“Aravot” takes a critical look at this week’s parliamentary hearings in Yerevan on Turkish-Armenian relations, likening them to a street protest. “One of the most interesting discussions at the anti-Turkish rally in the National Assembly was on the amount of compensation to be demanded from Turkey. Turkey has already recognized the genocide, returned our historical lands and it only remains to be clarified how many billions of dollars it should pay us,” the paper comments sarcastically. “Naturally, the number of those billions also depends on the extent of our patriotism. The more billions you demand, the more you love your nation. The white-haired participants of that rally went so far in that contest that they became more Dashnak than the Dashnaks.”
“Hayots Ashkhar” is not sure that the hearings deepened “our idea of the past, present and future of Turkish-Armenian relations” and will help Armenia pursue a more effective policy on Turkey. The paper says statements made their participants lacked “concrete proposals and clarifications” which were supposed to emerge as a result of the two-day discussions. “As is usually the case in our country in such cases, we spoke, listened and stuck to our views,” it says.

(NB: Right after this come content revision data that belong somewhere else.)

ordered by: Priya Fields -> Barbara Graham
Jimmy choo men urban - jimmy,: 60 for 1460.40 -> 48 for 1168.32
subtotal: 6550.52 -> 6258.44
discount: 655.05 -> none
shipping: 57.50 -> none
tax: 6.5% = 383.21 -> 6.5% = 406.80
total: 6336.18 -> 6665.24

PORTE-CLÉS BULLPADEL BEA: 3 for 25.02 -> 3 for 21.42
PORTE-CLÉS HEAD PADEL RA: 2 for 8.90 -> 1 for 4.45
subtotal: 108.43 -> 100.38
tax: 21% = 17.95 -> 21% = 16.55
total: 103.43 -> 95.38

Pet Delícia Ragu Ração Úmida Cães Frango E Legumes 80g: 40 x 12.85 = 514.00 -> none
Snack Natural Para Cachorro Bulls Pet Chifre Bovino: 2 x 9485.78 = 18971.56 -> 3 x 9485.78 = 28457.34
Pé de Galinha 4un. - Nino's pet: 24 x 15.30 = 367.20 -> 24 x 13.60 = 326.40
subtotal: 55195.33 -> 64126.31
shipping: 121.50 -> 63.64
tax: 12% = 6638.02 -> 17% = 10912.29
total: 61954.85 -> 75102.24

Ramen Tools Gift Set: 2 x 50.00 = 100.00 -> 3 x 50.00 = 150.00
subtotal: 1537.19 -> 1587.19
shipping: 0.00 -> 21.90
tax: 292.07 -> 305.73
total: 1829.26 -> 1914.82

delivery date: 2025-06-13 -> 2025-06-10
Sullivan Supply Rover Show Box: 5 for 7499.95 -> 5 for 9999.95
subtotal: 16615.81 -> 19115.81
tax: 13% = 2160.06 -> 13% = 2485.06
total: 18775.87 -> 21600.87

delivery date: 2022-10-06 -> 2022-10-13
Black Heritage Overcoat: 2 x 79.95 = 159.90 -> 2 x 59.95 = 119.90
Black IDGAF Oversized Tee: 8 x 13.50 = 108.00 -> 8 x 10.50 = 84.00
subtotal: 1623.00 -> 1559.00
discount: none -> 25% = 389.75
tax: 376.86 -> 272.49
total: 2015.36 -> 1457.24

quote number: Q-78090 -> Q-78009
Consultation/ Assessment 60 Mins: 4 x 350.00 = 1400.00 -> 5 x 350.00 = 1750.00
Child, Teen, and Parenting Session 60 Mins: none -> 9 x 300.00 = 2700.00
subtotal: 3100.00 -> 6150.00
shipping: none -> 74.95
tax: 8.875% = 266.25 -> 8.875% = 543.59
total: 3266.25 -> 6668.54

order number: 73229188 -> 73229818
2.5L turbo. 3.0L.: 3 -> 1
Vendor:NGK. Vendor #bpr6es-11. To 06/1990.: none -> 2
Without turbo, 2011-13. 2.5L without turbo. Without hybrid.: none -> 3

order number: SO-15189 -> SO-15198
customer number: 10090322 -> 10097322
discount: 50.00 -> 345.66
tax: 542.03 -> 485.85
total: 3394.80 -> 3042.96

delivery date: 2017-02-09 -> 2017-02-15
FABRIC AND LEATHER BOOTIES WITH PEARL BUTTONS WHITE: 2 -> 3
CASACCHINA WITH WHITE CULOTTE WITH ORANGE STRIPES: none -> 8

Commenting on the presidential race, “Iravunk” says never before has Armenia seen so much mutual intolerance and such a bitter “war of compromising material” among political leaders vying for power. “Practically speaking, all political forces, both those in government and some of those in opposition, which aspire to the highest state post, appear to be intent on using their entire arsenal of permissible and impermissible measures,” says the paper.
“Chorrord Ishkhanutyun” says that the “real fight” in the presidential elections will be between Serzh Sarkisian and Levon Ter-Petrosian. The paper claims that most of the other opposition candidates were paid or enticed otherwise by the authorities for one purpose: to attack Ter-Petrosian and mislead the international community. It says TV coverage of their campaigns will leave the false impression that the Armenian opposition has had access to the airwaves. According to “Chorrord Ishkhanutyun,” the “false oppositionists” are also needed by the authorities for telling the West that they have won the vote because the opposition is divided.
“Haykakan Zhamanak” claims that Western embassies in Yerevan are refusing to issue visas to senior Armenian government officials and their relatives. The paper says among them are officials who are believed to be “seriously embroiled in corruption deals.” It says they find it particularly hard to obtain permits to travel to the United States and Europe after the first half of January.